La intensificación de la reforma en marzo de 1936 se produce cuando el
golpe militar contra la República había entrado en una fase ejecutiva;
de hecho, la gran ocupación de tierras en Extremadura coincide con
alguna de las reuniones de los generales en Madrid para fijar el día D.
Reforma agraria y golpe militar eran líneas paralelas, perfiladas ya en
abril del 31, que solo se cruzaban para justificar la necesidad del
golpe militar debido a la ‘anarquía rural’. Se necesitaba un clima moral
de caos inducido del que se encargaba “el brazo civil de la sublevación” (aquí).
La guerra pudo no haberse buscado intencionadamente al principio, pero
no se excluyó luego con tal de conseguir lo que no se había logrado
electoralmente ha documentado Ángel Viñas recientemente.
Ahora
bien, el “alzamiento nacional” no se convirtió en un movimiento
popular, como se lamentaba el consejero de la Embajada alemana a Hitler
el 23 de julio de 1936, por carecer de “auténtico Caudillo” y programa
social (aquí).
Eso hace explicable la dureza de las instrucciones de Mola de imponer
el terror para vencer cualquier resistencia pues reconocía que “el
entusiasmo demostrado era ficticio” (aquí). El resultado fue la dura represión que sufrió la región de los “propietarios muy pobres” (aquí)
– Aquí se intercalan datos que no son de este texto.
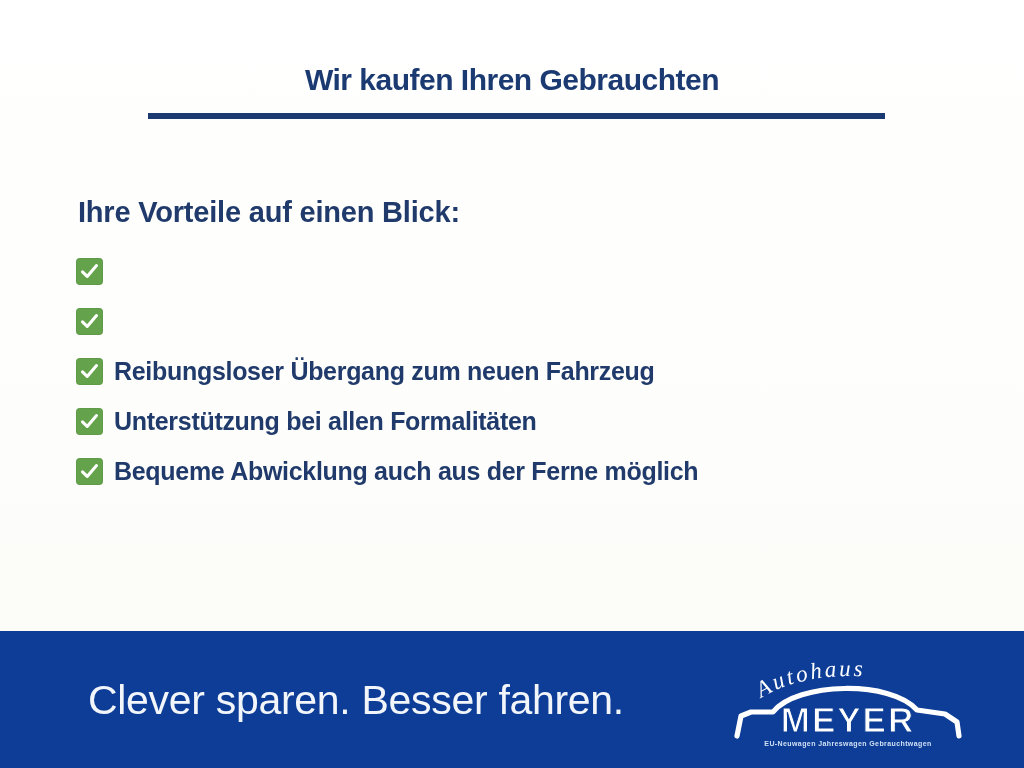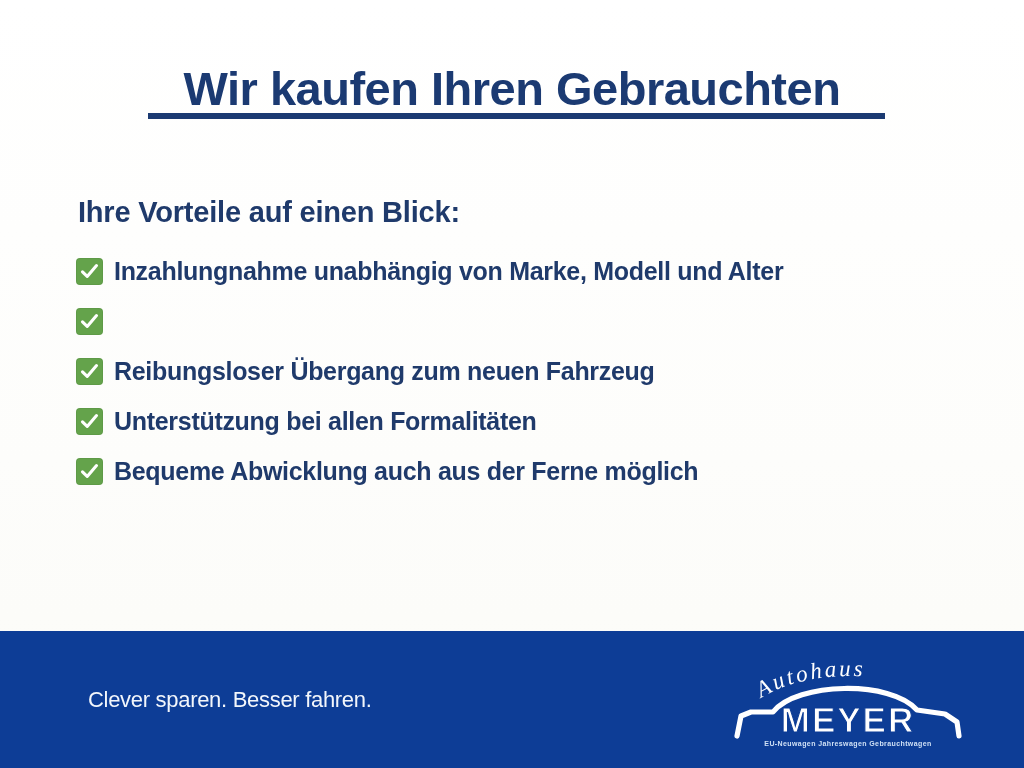--- a/index.html
+++ b/index.html
@@ -25,21 +25,21 @@
   
   .title-block {
     position: absolute;
     left: 0;
     top: 64px;
     width: 1024px;
     text-align: center;
   }
   .title-text {
     display: inline-block;
-    font-size: 47px;
+    font-size: 30px;
     font-weight: bold;
     color: #1b3a72;
     letter-spacing: -0.5px;
     line-height: 1.05;
     padding: 0 4px 6px 4px;
     white-space: nowrap;
   }
   .title-underline {
     position: absolute;
     left: 148px;
@@ -108,21 +108,21 @@
   .footer-inner {
     position: relative;
     width: 100%;
     height: 100%;
   }
   .tagline {
     position: absolute;
     left: 88px;
     top: 50%;
     transform: translateY(-50%);
-    font-size: 22px;
+    font-size: 41px;
     font-weight: normal;
     color: #f2f6fb;
     letter-spacing: -0.3px;
     white-space: nowrap;
   }
 
   
   .logo {
     position: absolute;
     right: 58px;
@@ -146,21 +146,20 @@
   <div class="subhead">Ihre Vorteile auf einen Blick:</div>
 
   <div class="list">
 
     <div class="list-item">
       <span class="check-box">
         <svg width="21" height="21" viewBox="0 0 21 21" aria-hidden="true">
           <path d="M3.5 10.8 L8.2 15.4 L17.5 4.6" fill="none" stroke="#ffffff" stroke-width="3.1" stroke-linecap="round" stroke-linejoin="round"></path>
         </svg>
       </span>
-      <span class="item-text">Inzahlungnahme unabhängig von Marke, Modell und Alter</span>
     </div>
 
     <div class="list-item">
       <span class="check-box">
         <svg width="21" height="21" viewBox="0 0 21 21" aria-hidden="true">
           <path d="M3.5 10.8 L8.2 15.4 L17.5 4.6" fill="none" stroke="#ffffff" stroke-width="3.1" stroke-linecap="round" stroke-linejoin="round"></path>
         </svg>
       </span>
     </div>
–por ejemplo, Zamora y La Rioja con 2.000 asesinados cada una. Esto
solo se comprende por la necesidad de acabar con la democracia rural
–jurados mixtos, acceso a bienes comunales, etc.– y con la reforma que
se aplicaba sin titubeos desde 1936. Más que por el fracaso de la democracia me inclino por La destrucción de la democracia en España que investigó Preston en 1978. Parafraseando a mi modo el poema de Gil de Biedma, concluyo diciendo …Que la reforma iba en serio, pronto lo comprendieron los que querían llevarse la República por delante…
(*)
Agradezco las observaciones de M. Artola Blanco, S. Calatayud, F.
Espinosa, S. Garrido, A. López Estudillo, J. Millán y J. Pan Montojo.